Each entry needs to be reproduced verbatim.

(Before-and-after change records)
======

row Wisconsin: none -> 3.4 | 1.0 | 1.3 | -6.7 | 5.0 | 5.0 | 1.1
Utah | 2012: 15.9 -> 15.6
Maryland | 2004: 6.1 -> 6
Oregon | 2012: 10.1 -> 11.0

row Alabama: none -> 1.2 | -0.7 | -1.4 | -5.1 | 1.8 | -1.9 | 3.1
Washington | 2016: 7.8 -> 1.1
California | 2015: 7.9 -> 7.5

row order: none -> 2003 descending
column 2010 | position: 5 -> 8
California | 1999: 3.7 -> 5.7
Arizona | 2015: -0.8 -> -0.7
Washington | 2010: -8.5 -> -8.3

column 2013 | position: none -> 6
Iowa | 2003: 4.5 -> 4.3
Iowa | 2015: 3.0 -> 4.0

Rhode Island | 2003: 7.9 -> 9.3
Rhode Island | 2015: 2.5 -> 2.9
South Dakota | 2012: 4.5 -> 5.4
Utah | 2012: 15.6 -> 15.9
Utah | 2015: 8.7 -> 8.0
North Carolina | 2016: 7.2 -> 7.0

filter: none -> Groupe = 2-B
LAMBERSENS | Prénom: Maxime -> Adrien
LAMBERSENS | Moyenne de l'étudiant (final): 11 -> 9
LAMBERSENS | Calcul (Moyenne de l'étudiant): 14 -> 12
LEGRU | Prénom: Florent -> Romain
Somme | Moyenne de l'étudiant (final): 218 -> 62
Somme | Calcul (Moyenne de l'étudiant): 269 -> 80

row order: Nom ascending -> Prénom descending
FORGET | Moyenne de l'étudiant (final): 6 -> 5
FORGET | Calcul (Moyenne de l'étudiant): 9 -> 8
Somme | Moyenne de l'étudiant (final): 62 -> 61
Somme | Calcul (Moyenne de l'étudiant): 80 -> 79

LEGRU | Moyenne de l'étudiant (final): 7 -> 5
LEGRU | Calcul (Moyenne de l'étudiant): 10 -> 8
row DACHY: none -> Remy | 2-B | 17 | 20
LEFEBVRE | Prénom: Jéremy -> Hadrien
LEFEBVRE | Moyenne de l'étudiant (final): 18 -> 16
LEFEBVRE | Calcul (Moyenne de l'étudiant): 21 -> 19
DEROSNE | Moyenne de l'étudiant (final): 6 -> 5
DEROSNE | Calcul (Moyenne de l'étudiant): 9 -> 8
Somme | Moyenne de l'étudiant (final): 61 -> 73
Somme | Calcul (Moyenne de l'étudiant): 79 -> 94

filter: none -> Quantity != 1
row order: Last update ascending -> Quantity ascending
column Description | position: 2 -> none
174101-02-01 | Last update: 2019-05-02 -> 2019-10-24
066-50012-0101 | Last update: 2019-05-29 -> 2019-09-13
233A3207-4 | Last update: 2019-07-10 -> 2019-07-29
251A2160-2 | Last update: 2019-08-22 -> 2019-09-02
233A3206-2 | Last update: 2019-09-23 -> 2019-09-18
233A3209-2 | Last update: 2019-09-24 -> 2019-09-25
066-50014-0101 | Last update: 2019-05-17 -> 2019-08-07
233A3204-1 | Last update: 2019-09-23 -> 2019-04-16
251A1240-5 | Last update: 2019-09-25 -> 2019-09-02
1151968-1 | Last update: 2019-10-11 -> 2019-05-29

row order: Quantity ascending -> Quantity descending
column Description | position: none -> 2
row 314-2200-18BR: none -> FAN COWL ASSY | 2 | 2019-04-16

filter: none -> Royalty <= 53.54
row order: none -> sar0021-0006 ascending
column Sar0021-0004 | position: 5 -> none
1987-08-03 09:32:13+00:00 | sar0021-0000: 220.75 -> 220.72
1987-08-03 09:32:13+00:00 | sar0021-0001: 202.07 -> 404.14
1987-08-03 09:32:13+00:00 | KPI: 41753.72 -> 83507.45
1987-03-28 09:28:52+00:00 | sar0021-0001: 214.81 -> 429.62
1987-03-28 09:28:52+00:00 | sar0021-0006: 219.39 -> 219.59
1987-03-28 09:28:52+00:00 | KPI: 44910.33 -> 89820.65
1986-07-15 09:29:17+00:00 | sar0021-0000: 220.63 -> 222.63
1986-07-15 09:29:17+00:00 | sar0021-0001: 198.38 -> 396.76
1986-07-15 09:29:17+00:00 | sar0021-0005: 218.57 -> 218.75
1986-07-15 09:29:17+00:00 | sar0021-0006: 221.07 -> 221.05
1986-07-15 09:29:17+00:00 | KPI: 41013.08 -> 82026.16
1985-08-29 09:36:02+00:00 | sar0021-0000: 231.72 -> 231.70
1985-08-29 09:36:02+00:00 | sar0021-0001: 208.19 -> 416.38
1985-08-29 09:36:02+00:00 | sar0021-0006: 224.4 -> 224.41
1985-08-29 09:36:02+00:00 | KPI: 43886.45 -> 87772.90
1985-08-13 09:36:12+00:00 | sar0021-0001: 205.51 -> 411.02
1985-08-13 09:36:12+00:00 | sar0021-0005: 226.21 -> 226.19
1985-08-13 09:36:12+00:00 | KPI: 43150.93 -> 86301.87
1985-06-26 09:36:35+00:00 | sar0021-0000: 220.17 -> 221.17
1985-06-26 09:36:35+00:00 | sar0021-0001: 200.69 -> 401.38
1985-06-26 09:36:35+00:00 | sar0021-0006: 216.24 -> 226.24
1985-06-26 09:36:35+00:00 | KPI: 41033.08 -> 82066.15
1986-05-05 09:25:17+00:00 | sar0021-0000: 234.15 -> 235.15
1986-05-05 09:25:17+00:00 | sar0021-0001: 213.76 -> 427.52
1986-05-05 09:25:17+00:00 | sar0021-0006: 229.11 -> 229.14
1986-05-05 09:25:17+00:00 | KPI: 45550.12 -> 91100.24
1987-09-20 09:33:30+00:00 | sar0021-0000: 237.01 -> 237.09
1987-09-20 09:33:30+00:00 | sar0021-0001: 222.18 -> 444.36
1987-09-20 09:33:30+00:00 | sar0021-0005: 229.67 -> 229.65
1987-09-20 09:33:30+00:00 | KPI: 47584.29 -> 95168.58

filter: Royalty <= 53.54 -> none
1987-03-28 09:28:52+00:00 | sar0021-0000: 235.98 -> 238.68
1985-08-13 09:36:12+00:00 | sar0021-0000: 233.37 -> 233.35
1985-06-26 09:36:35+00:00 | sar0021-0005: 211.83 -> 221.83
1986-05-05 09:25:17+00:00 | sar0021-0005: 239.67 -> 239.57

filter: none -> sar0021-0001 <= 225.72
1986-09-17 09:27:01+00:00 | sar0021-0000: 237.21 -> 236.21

======

▶ [OUTPUT OF THE EXERCISE]
row Wisconsin: none -> 3.4 | 1.0 | 1.3 | -6.7 | 5.0 | 5.0 | 1.1
Utah | 2012: 15.9 -> 15.6
Maryland | 2004: 6.1 -> 6
Oregon | 2012: 10.1 -> 11.0

row Alabama: none -> 1.2 | -0.7 | -1.4 | -5.1 | 1.8 | -1.9 | 3.1
Washington | 2016: 7.8 -> 1.1
California | 2015: 7.9 -> 7.5

row order: none -> 2003 descending
column 2010 | position: 5 -> 8
California | 1999: 3.7 -> 5.7
Arizona | 2015: -0.8 -> -0.7
Washington | 2010: -8.5 -> -8.3

column 2013 | position: none -> 6
Iowa | 2003: 4.5 -> 4.3
Iowa | 2015: 3.0 -> 4.0

Rhode Island | 2003: 7.9 -> 9.3
Rhode Island | 2015: 2.5 -> 2.9
South Dakota | 2012: 4.5 -> 5.4
Utah | 2012: 15.6 -> 15.9
Utah | 2015: 8.7 -> 8.0
North Carolina | 2016: 7.2 -> 7.0

filter: none -> Groupe = 2-B
LAMBERSENS | Prénom: Maxime -> Adrien
LAMBERSENS | Moyenne de l'étudiant (final): 11 -> 9
LAMBERSENS | Calcul (Moyenne de l'étudiant): 14 -> 12
LEGRU | Prénom: Florent -> Romain
Somme | Moyenne de l'étudiant (final): 218 -> 62
Somme | Calcul (Moyenne de l'étudiant): 269 -> 80

row order: Nom ascending -> Prénom descending
FORGET | Moyenne de l'étudiant (final): 6 -> 5
FORGET | Calcul (Moyenne de l'étudiant): 9 -> 8
Somme | Moyenne de l'étudiant (final): 62 -> 61
Somme | Calcul (Moyenne de l'étudiant): 80 -> 79

LEGRU | Moyenne de l'étudiant (final): 7 -> 5
LEGRU | Calcul (Moyenne de l'étudiant): 10 -> 8
row DACHY: none -> Remy | 2-B | 17 | 20
LEFEBVRE | Prénom: Jéremy -> Hadrien
LEFEBVRE | Moyenne de l'étudiant (final): 18 -> 16
LEFEBVRE | Calcul (Moyenne de l'étudiant): 21 -> 19
DEROSNE | Moyenne de l'étudiant (final): 6 -> 5
DEROSNE | Calcul (Moyenne de l'étudiant): 9 -> 8
Somme | Moyenne de l'étudiant (final): 61 -> 73
Somme | Calcul (Moyenne de l'étudiant): 79 -> 94

filter: none -> Quantity != 1
row order: Last update ascending -> Quantity ascending
column Description | position: 2 -> none
174101-02-01 | Last update: 2019-05-02 -> 2019-10-24
066-50012-0101 | Last update: 2019-05-29 -> 2019-09-13
233A3207-4 | Last update: 2019-07-10 -> 2019-07-29
251A2160-2 | Last update: 2019-08-22 -> 2019-09-02
233A3206-2 | Last update: 2019-09-23 -> 2019-09-18
233A3209-2 | Last update: 2019-09-24 -> 2019-09-25
066-50014-0101 | Last update: 2019-05-17 -> 2019-08-07
233A3204-1 | Last update: 2019-09-23 -> 2019-04-16
251A1240-5 | Last update: 2019-09-25 -> 2019-09-02
1151968-1 | Last update: 2019-10-11 -> 2019-05-29

row order: Quantity ascending -> Quantity descending
column Description | position: none -> 2
row 314-2200-18BR: none -> FAN COWL ASSY | 2 | 2019-04-16

filter: none -> Royalty <= 53.54
row order: none -> sar0021-0006 ascending
column Sar0021-0004 | position: 5 -> none
1987-08-03 09:32:13+00:00 | sar0021-0000: 220.75 -> 220.72
1987-08-03 09:32:13+00:00 | sar0021-0001: 202.07 -> 404.14
1987-08-03 09:32:13+00:00 | KPI: 41753.72 -> 83507.45
1987-03-28 09:28:52+00:00 | sar0021-0001: 214.81 -> 429.62
1987-03-28 09:28:52+00:00 | sar0021-0006: 219.39 -> 219.59
1987-03-28 09:28:52+00:00 | KPI: 44910.33 -> 89820.65
1986-07-15 09:29:17+00:00 | sar0021-0000: 220.63 -> 222.63
1986-07-15 09:29:17+00:00 | sar0021-0001: 198.38 -> 396.76
1986-07-15 09:29:17+00:00 | sar0021-0005: 218.57 -> 218.75
1986-07-15 09:29:17+00:00 | sar0021-0006: 221.07 -> 221.05
1986-07-15 09:29:17+00:00 | KPI: 41013.08 -> 82026.16
1985-08-29 09:36:02+00:00 | sar0021-0000: 231.72 -> 231.70
1985-08-29 09:36:02+00:00 | sar0021-0001: 208.19 -> 416.38
1985-08-29 09:36:02+00:00 | sar0021-0006: 224.4 -> 224.41
1985-08-29 09:36:02+00:00 | KPI: 43886.45 -> 87772.90
1985-08-13 09:36:12+00:00 | sar0021-0001: 205.51 -> 411.02
1985-08-13 09:36:12+00:00 | sar0021-0005: 226.21 -> 226.19
1985-08-13 09:36:12+00:00 | KPI: 43150.93 -> 86301.87
1985-06-26 09:36:35+00:00 | sar0021-0000: 220.17 -> 221.17
1985-06-26 09:36:35+00:00 | sar0021-0001: 200.69 -> 401.38
1985-06-26 09:36:35+00:00 | sar0021-0006: 216.24 -> 226.24
1985-06-26 09:36:35+00:00 | KPI: 41033.08 -> 82066.15
1986-05-05 09:25:17+00:00 | sar0021-0000: 234.15 -> 235.15
1986-05-05 09:25:17+00:00 | sar0021-0001: 213.76 -> 427.52
1986-05-05 09:25:17+00:00 | sar0021-0006: 229.11 -> 229.14
1986-05-05 09:25:17+00:00 | KPI: 45550.12 -> 91100.24
1987-09-20 09:33:30+00:00 | sar0021-0000: 237.01 -> 237.09
1987-09-20 09:33:30+00:00 | sar0021-0001: 222.18 -> 444.36
1987-09-20 09:33:30+00:00 | sar0021-0005: 229.67 -> 229.65
1987-09-20 09:33:30+00:00 | KPI: 47584.29 -> 95168.58

filter: Royalty <= 53.54 -> none
1987-03-28 09:28:52+00:00 | sar0021-0000: 235.98 -> 238.68
1985-08-13 09:36:12+00:00 | sar0021-0000: 233.37 -> 233.35
1985-06-26 09:36:35+00:00 | sar0021-0005: 211.83 -> 221.83
1986-05-05 09:25:17+00:00 | sar0021-0005: 239.67 -> 239.57

filter: none -> sar0021-0001 <= 225.72
1986-09-17 09:27:01+00:00 | sar0021-0000: 237.21 -> 236.21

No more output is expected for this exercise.